Ideas for minimizing both data collection and retention as a way to reduce risk are also part of another best practice known as Privacy by Design, which is an important IT security guideline.
The Hard Part: Data Categorization at Scale
The first step, finding the relevant sensitive data and categorizing it, is easier said than done.
Traditionally, categorization of unstructured data has involved a brute force scanning of the relevant parts of the file system, matching against known patterns using regular expressions and other criteria, and then logging those files that match the patterns.
This process, of course, then has to be repeated — new files are being created all the time and old ones updated.
But a brute force approach would start completely from scratch for each scan — beginning at the first file in its list and continuing until the last file on the server is reached.
In other words, the scan doesn’t leverage any information from the last time it crawled through the file system. So if your file system has 10 million files, which have remained unchanged, and one new has been added since the last scan, then – you guessed it!—the next scan would have to examine 10 million plus one files.
A slightly better approach is to check the modification file times of the files and then only search the contents of those files that have been updated since the last scan. It’s the same strategy that an incremental backup system would use — that is, check the modification times and other metadata that’s associated with the file.
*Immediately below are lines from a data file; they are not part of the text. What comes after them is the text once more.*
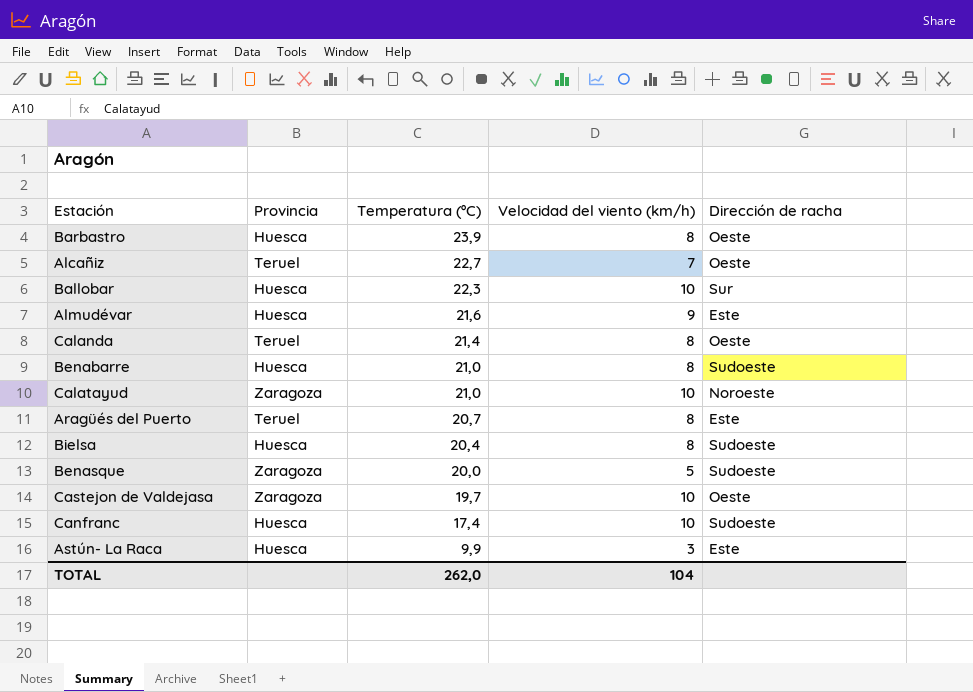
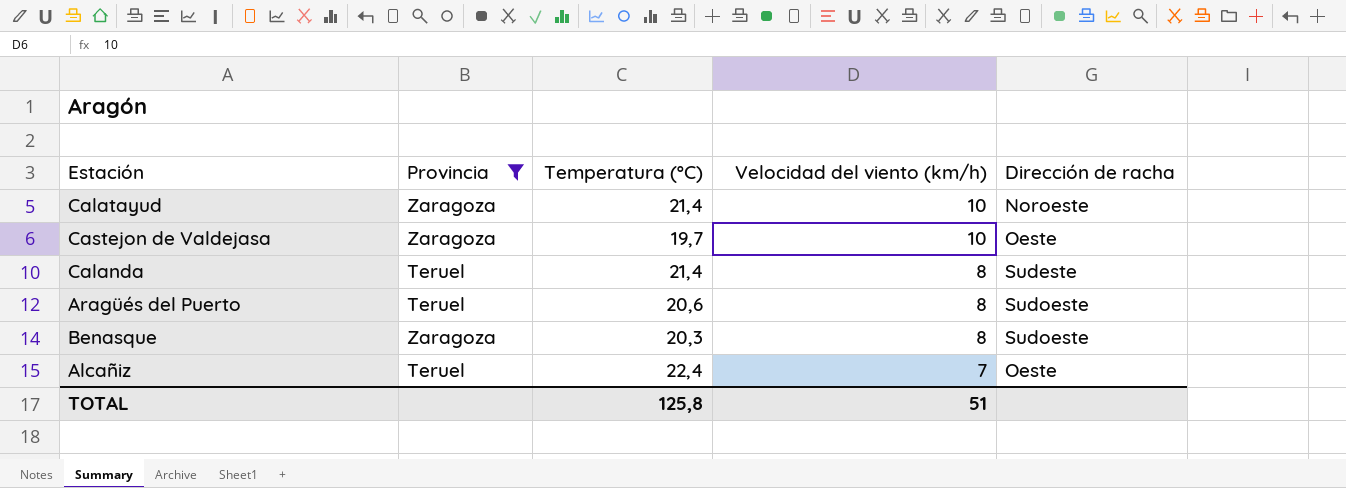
filter: none -> Provincia != Huesca
row order: Temperatura (ºC) descending -> Velocidad del viento (km/h) descending
Calatayud | Temperatura (ºC): 21,0 -> 21,4
Calanda | Dirección de racha: Oeste -> Sudeste
Aragüés del Puerto | Temperatura (ºC): 20,7 -> 20,6
Aragüés del Puerto | Dirección de racha: Este -> Sudoeste
Benasque | Temperatura (ºC): 20,0 -> 20,3
Benasque | Velocidad del viento (km/h): 5 -> 8
Alcañiz | Temperatura (ºC): 22,7 -> 22,4
TOTAL | Temperatura (ºC): 262,0 -> 125,8
TOTAL | Velocidad del viento (km/h): 104 -> 51

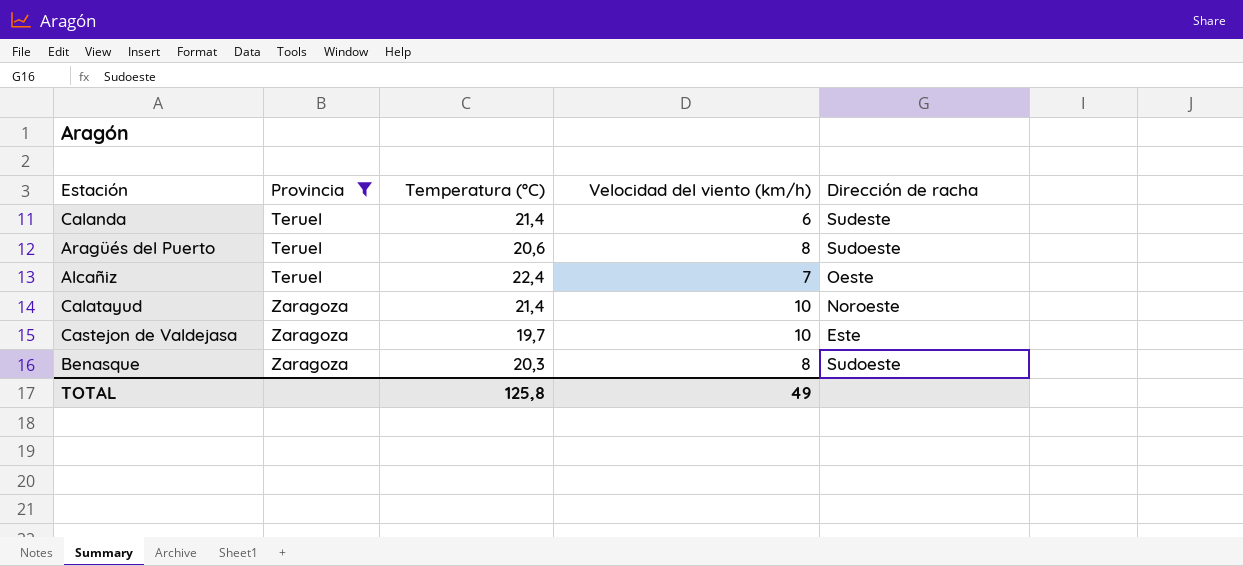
row order: Velocidad del viento (km/h) descending -> Provincia ascending
Calanda | Velocidad del viento (km/h): 8 -> 6
Castejon de Valdejasa | Dirección de racha: Oeste -> Este
TOTAL | Velocidad del viento (km/h): 51 -> 49

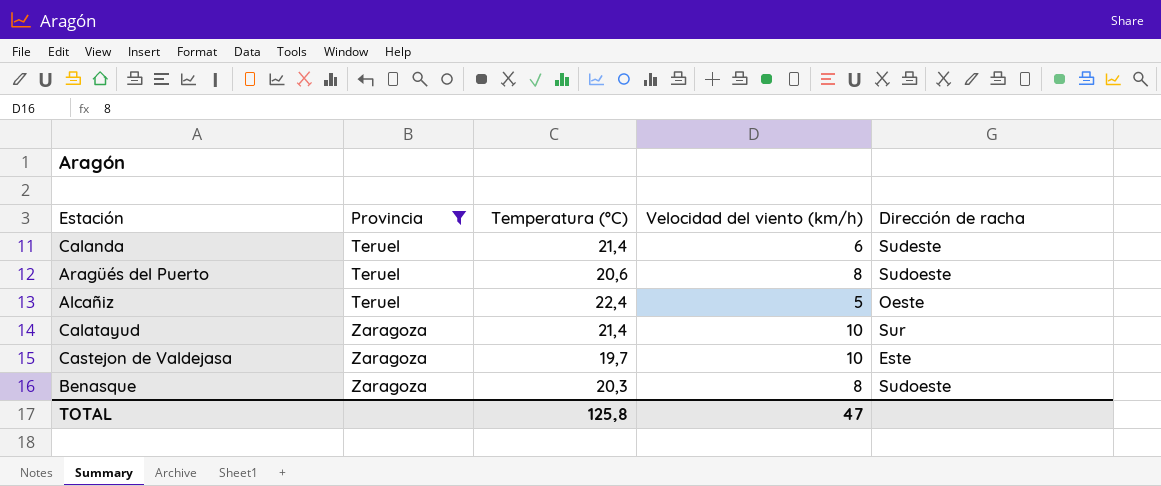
Alcañiz | Velocidad del viento (km/h): 7 -> 5
Calatayud | Dirección de racha: Noroeste -> Sur
TOTAL | Velocidad del viento (km/h): 49 -> 47

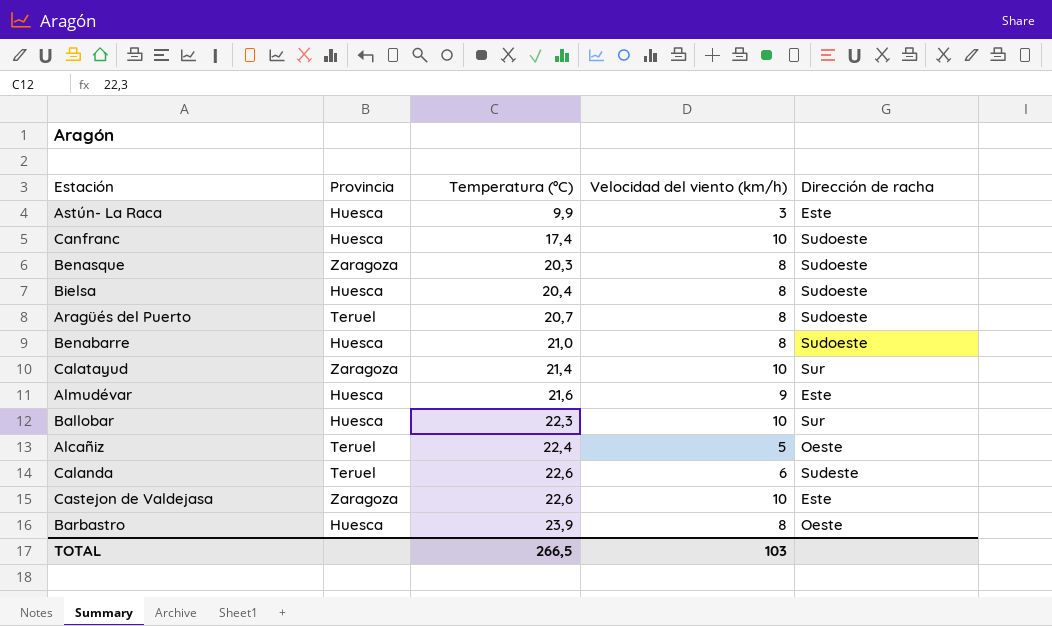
filter: Provincia != Huesca -> none
row order: Provincia ascending -> Temperatura (ºC) ascending
Aragüés del Puerto | Temperatura (ºC): 20,6 -> 20,7
Calanda | Temperatura (ºC): 21,4 -> 22,6
Castejon de Valdejasa | Temperatura (ºC): 19,7 -> 22,6
TOTAL | Temperatura (ºC): 125,8 -> 266,5
TOTAL | Velocidad del viento (km/h): 47 -> 103

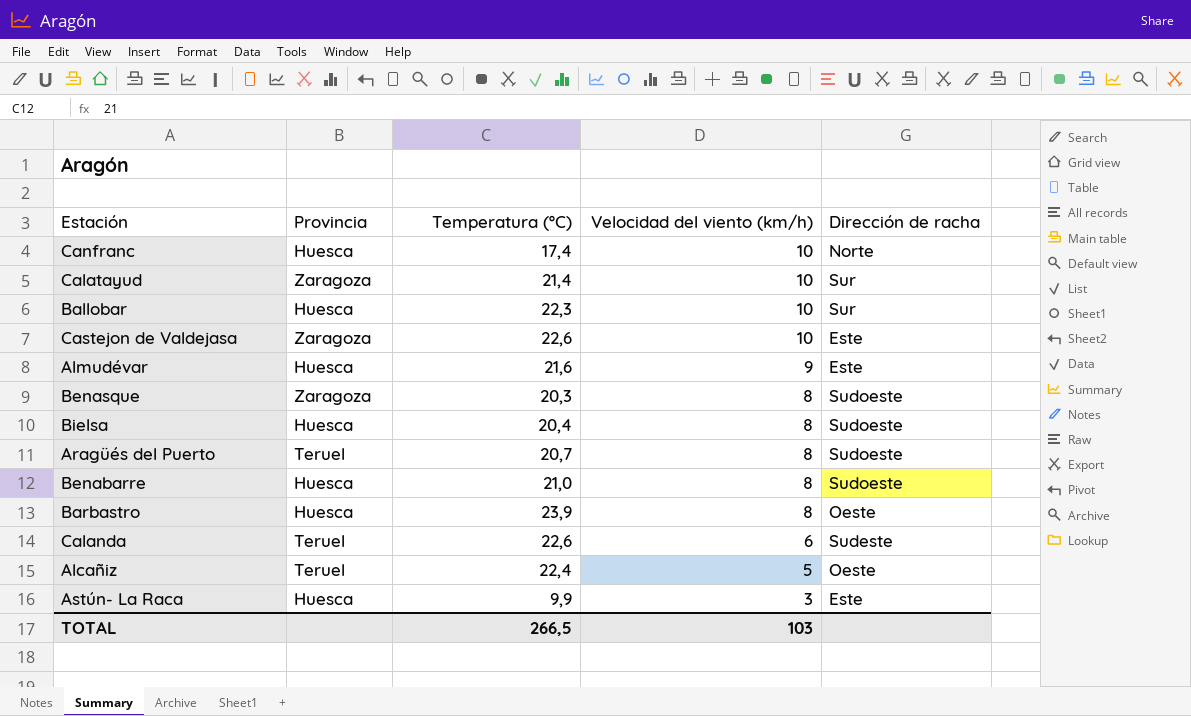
row order: Temperatura (ºC) ascending -> Velocidad del viento (km/h) descending
Canfranc | Dirección de racha: Sudoeste -> Norte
Even so, this is a resource intensive process — CPU and disk accesses — and with large corporate file systems in the tens and hundreds of terabyte range, it may not be very practical. The system would still have to look at at every file’s last access time metadata.
A better idea is to use true incremental scanning. This means that you don’t check each file’s modification date to see if it has changed.
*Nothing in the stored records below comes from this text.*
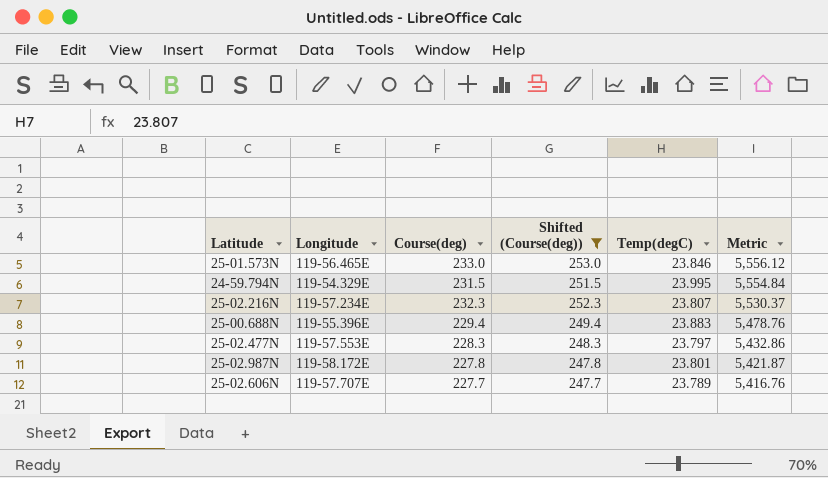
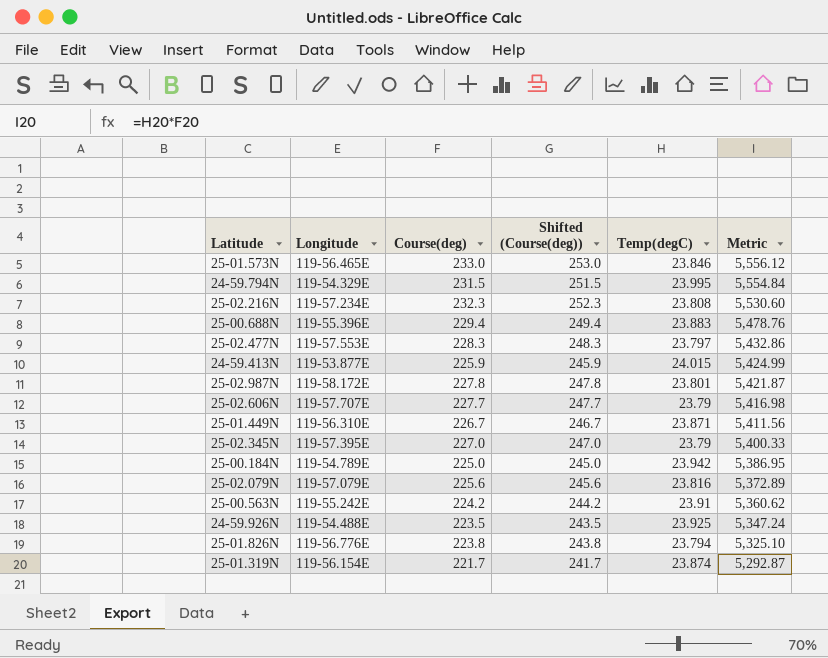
filter: Shifted (Course(deg)) >= 247.7 -> none
25-02.216N | Temp(degC): 23.807 -> 23.808
25-02.216N | Metric: 5,530.37 -> 5,530.60
25-02.606N | Temp(degC): 23.789 -> 23.79
25-02.606N | Metric: 5,416.76 -> 5,416.98

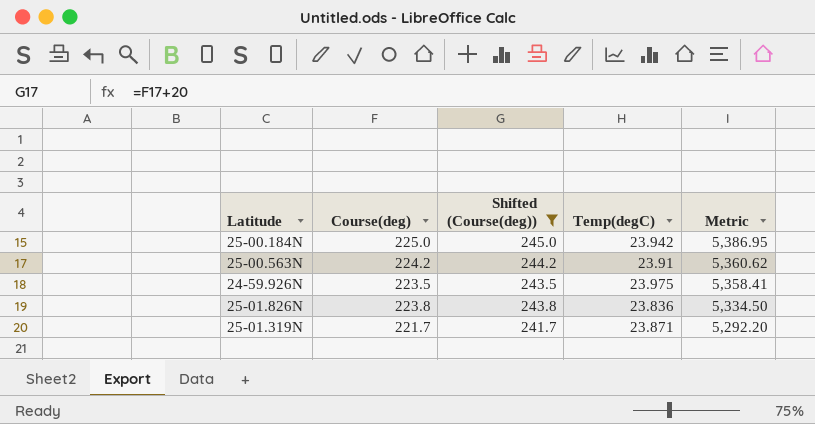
filter: none -> Shifted (Course(deg)) <= 245.0
column Longitude | position: 2 -> none
24-59.926N | Temp(degC): 23.925 -> 23.975
24-59.926N | Metric: 5,347.24 -> 5,358.41
25-01.826N | Temp(degC): 23.794 -> 23.836
25-01.826N | Metric: 5,325.10 -> 5,334.50
25-01.319N | Temp(degC): 23.874 -> 23.871
25-01.319N | Metric: 5,292.87 -> 5,292.20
Instead, this optimized technique works from a known list of changed file objects provided by the underlying OS. In other words, if you can track every file change event—information that an OS kernel has access to – then you can generate a list of just the file objects that should be scanned.
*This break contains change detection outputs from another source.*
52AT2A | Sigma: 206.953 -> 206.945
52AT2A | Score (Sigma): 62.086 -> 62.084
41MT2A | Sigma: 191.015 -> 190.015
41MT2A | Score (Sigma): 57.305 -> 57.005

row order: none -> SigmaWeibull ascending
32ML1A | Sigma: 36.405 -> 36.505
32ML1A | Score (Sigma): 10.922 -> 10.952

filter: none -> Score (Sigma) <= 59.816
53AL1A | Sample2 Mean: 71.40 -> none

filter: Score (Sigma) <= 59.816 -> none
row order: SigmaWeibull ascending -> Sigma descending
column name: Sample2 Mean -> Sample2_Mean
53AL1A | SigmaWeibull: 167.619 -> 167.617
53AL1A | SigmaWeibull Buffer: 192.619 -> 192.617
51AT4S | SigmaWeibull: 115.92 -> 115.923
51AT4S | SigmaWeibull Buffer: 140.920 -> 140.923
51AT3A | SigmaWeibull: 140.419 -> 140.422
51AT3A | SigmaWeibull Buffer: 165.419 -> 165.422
This is a far better approach than a standard (but slow) crawl of the entire file system.
To accomplish this, you’ll need access to the core metadata contained in the file system — minimally, file modification time stamps but ideally other fields related to user access and group access ids.
Solutions and Conclusions
Is there a way to do true incremental scanning as part of a data-centric risk assessment program?
Welcome to the Varonis IDU (Intelligent Data Use) Classification Framework!
Here’s how it works.
The Classification Framework is built on a core Varonis technology, the Varonis Metadata Framework. We have access to internal OS metadata and can track all file and directory events – creation, update, copy, move, and deletes. This is not just another app running on top of the operating system, instead the Metadata Framework integrates at a low-level with the OS while not adding any appreciable overhead.
With this metadata, the Classification Framework can now perform speedy incremental scanning. The Framework is scanning on a small subset of file objects — just the ones that have been changed or newly created—thereby allowing it to jump directly to these files rather than having to scan the complete system
The Varonis IDU Classification Framework is then able to quickly classify the file content using either our own Varonis classification engine or classification metadata from a third-party source, such as RSA.
The IDU Classification Framework works with our DatAdvantage product, which uses file metadata to determine who is the true owner of the sensitive content.
Ultimately, the Varonis solution enables data owners — the managers really in charge of the content and most knowledgeable about proper access rights — to set appropriate file permissions that reduce or eliminate data exposure risk.